Wherever a line below holds the word "family", copy that line.

==== RECORDS SUPPLIED ====

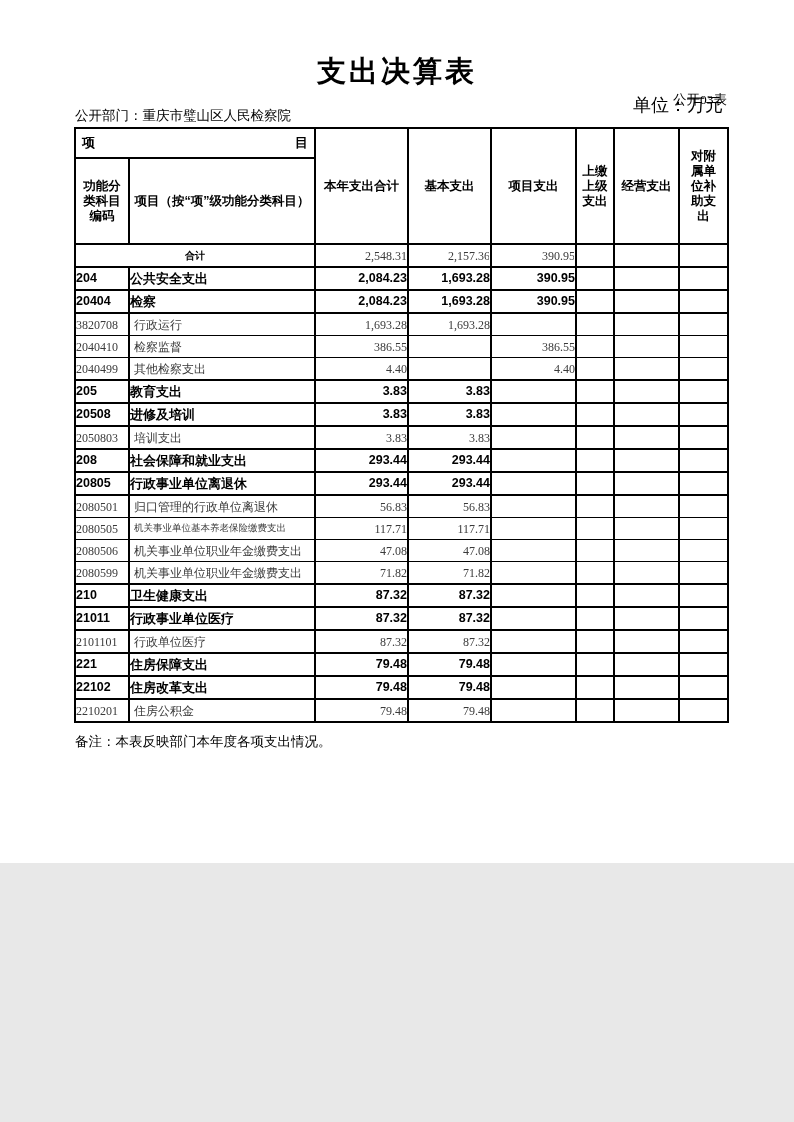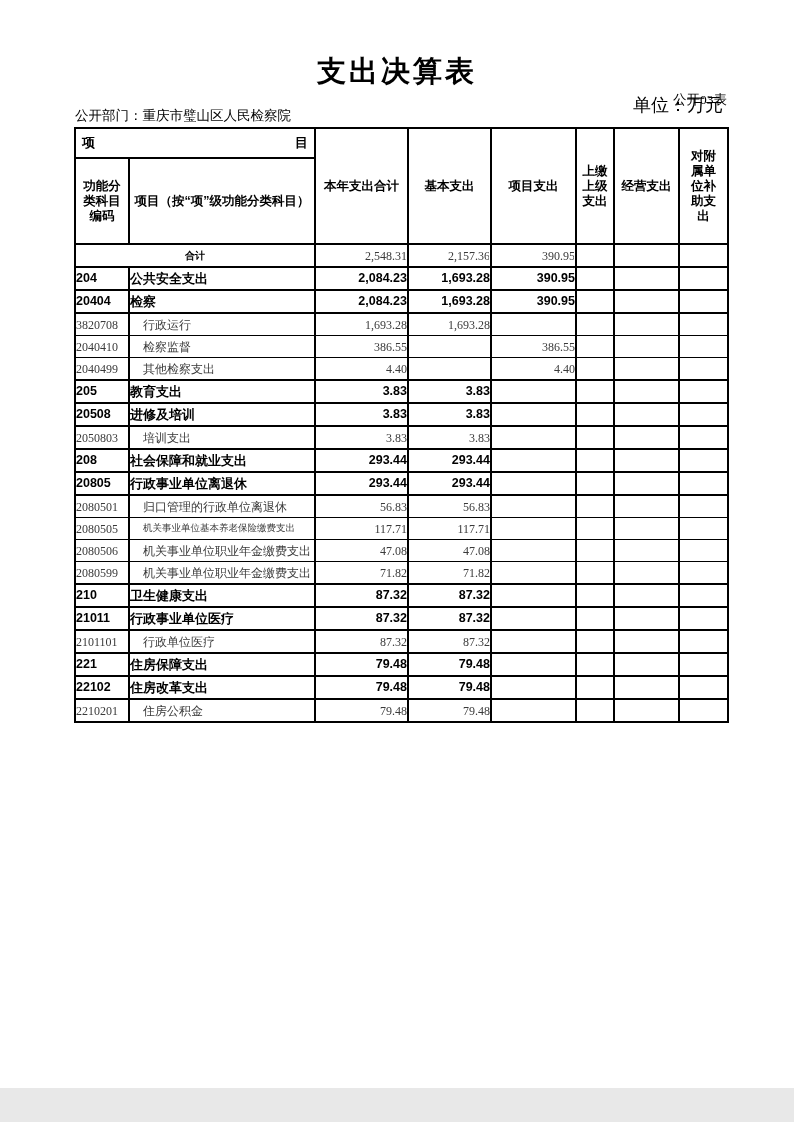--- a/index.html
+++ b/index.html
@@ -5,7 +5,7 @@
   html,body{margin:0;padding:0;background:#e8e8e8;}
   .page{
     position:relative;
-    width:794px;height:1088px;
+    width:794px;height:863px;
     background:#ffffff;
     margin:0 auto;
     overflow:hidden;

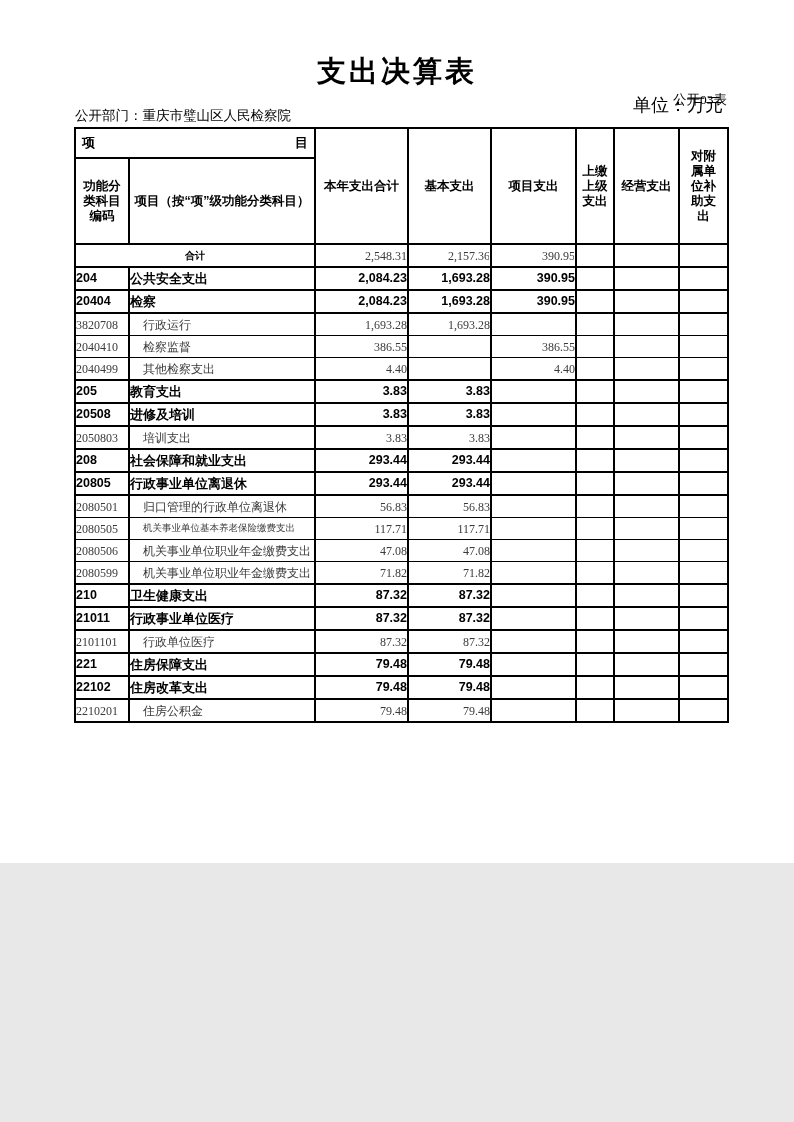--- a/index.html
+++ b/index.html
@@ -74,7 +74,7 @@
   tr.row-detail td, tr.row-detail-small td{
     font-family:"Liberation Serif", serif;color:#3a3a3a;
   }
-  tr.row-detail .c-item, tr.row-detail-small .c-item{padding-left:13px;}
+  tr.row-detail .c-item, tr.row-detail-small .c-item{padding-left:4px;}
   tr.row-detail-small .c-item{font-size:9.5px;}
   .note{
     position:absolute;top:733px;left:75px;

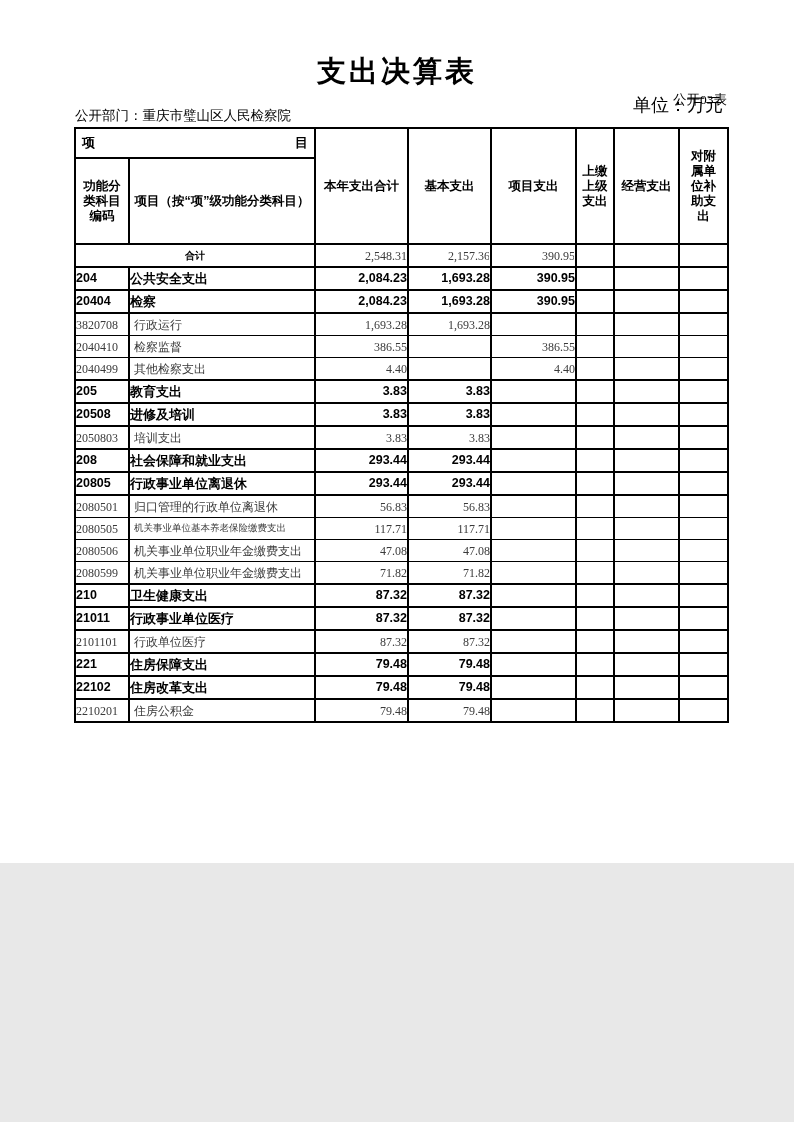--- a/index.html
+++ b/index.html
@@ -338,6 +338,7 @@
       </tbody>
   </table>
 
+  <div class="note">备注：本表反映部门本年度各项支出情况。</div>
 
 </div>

====
==== RECORDS SUPPLIED ====

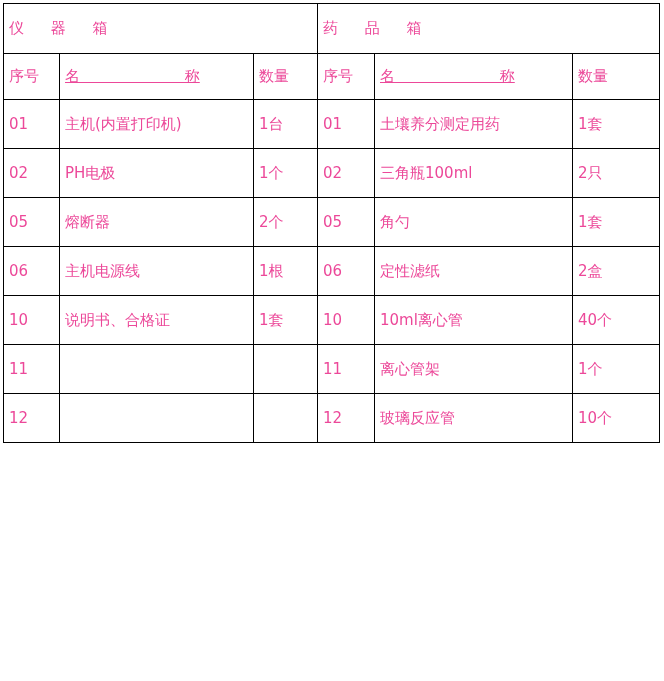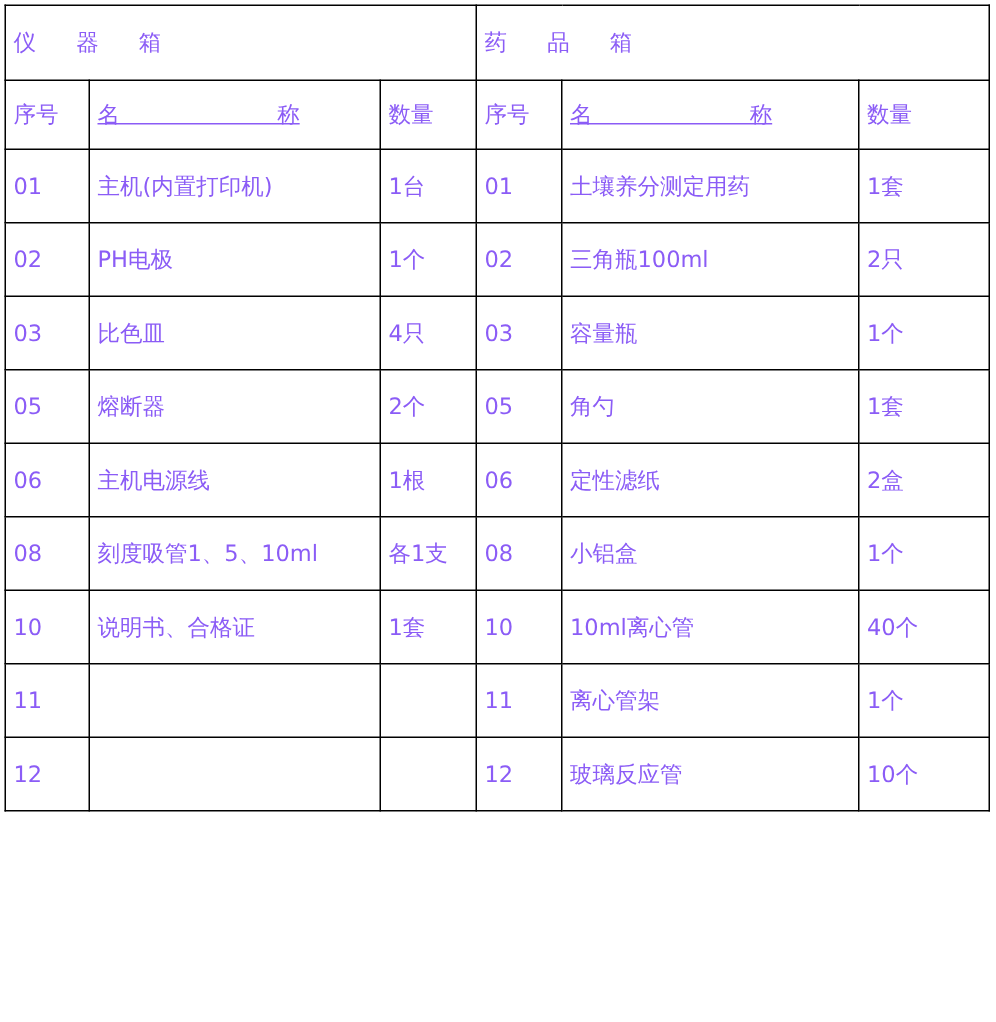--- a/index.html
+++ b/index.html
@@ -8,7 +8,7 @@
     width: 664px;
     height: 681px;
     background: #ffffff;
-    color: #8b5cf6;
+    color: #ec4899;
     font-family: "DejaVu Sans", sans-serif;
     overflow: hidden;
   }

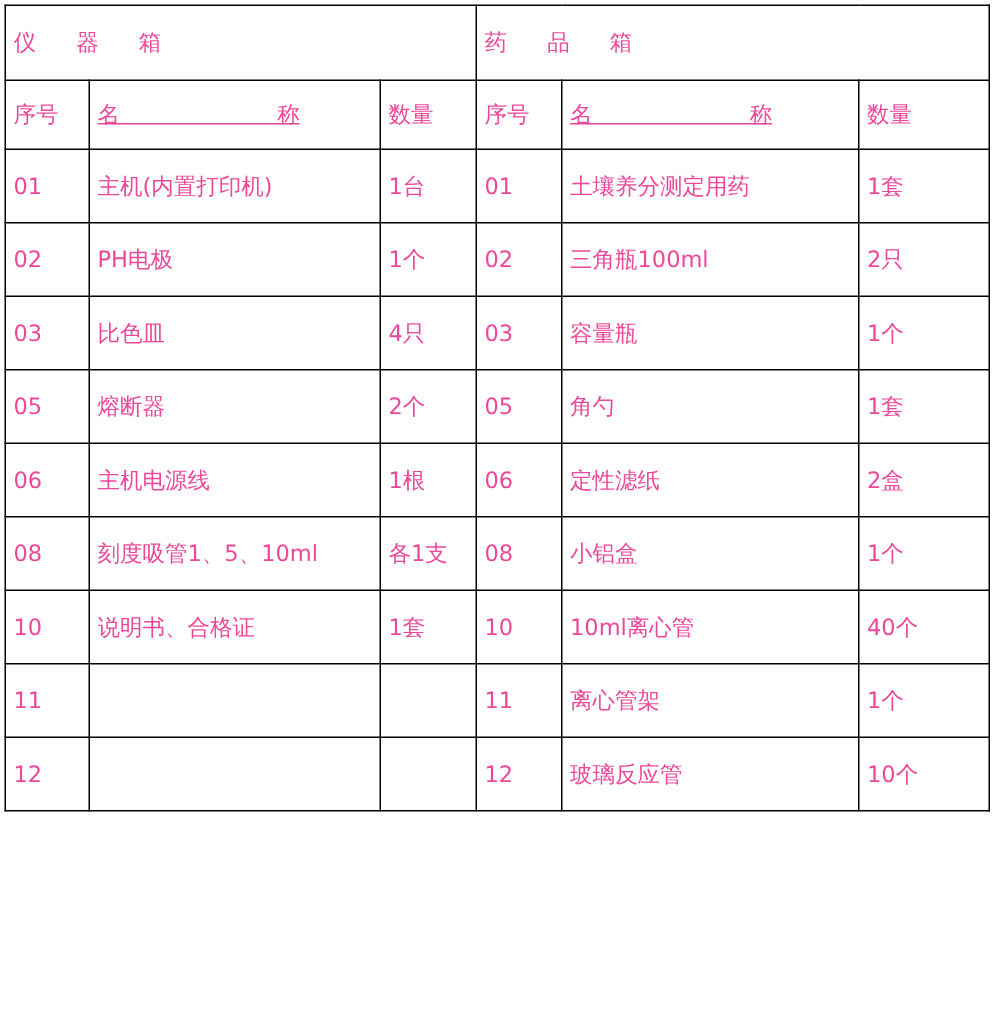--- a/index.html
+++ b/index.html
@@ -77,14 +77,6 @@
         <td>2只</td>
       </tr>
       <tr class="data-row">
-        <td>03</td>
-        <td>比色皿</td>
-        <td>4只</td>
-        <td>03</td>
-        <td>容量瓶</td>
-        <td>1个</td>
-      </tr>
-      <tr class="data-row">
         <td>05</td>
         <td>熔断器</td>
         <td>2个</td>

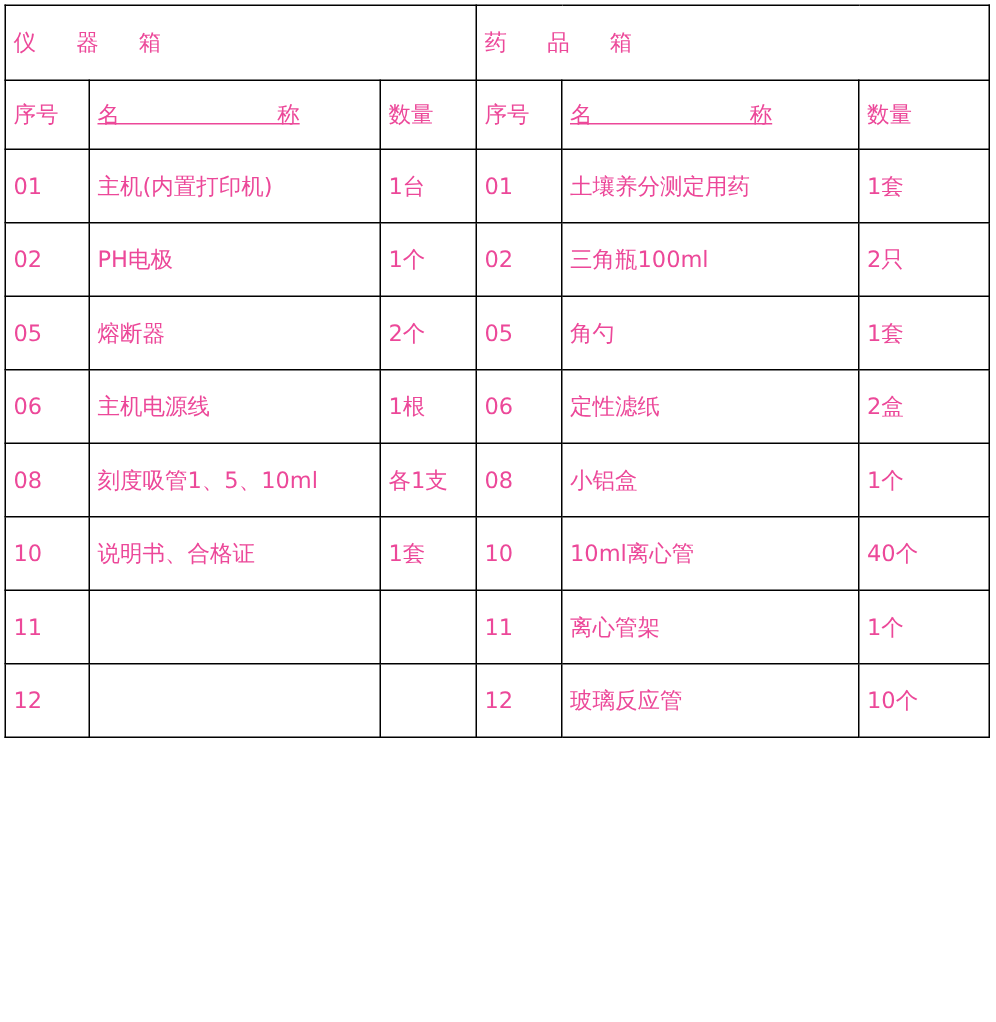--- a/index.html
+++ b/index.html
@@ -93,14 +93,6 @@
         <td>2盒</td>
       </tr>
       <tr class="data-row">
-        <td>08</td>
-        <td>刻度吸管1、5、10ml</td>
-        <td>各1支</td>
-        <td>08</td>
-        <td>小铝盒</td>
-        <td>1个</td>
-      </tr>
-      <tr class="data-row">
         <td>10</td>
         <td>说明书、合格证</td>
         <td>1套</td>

====

FINISHED TASK:
     font-family:"Liberation Serif", serif;color:#3a3a3a;
     font-family: "DejaVu Sans", sans-serif;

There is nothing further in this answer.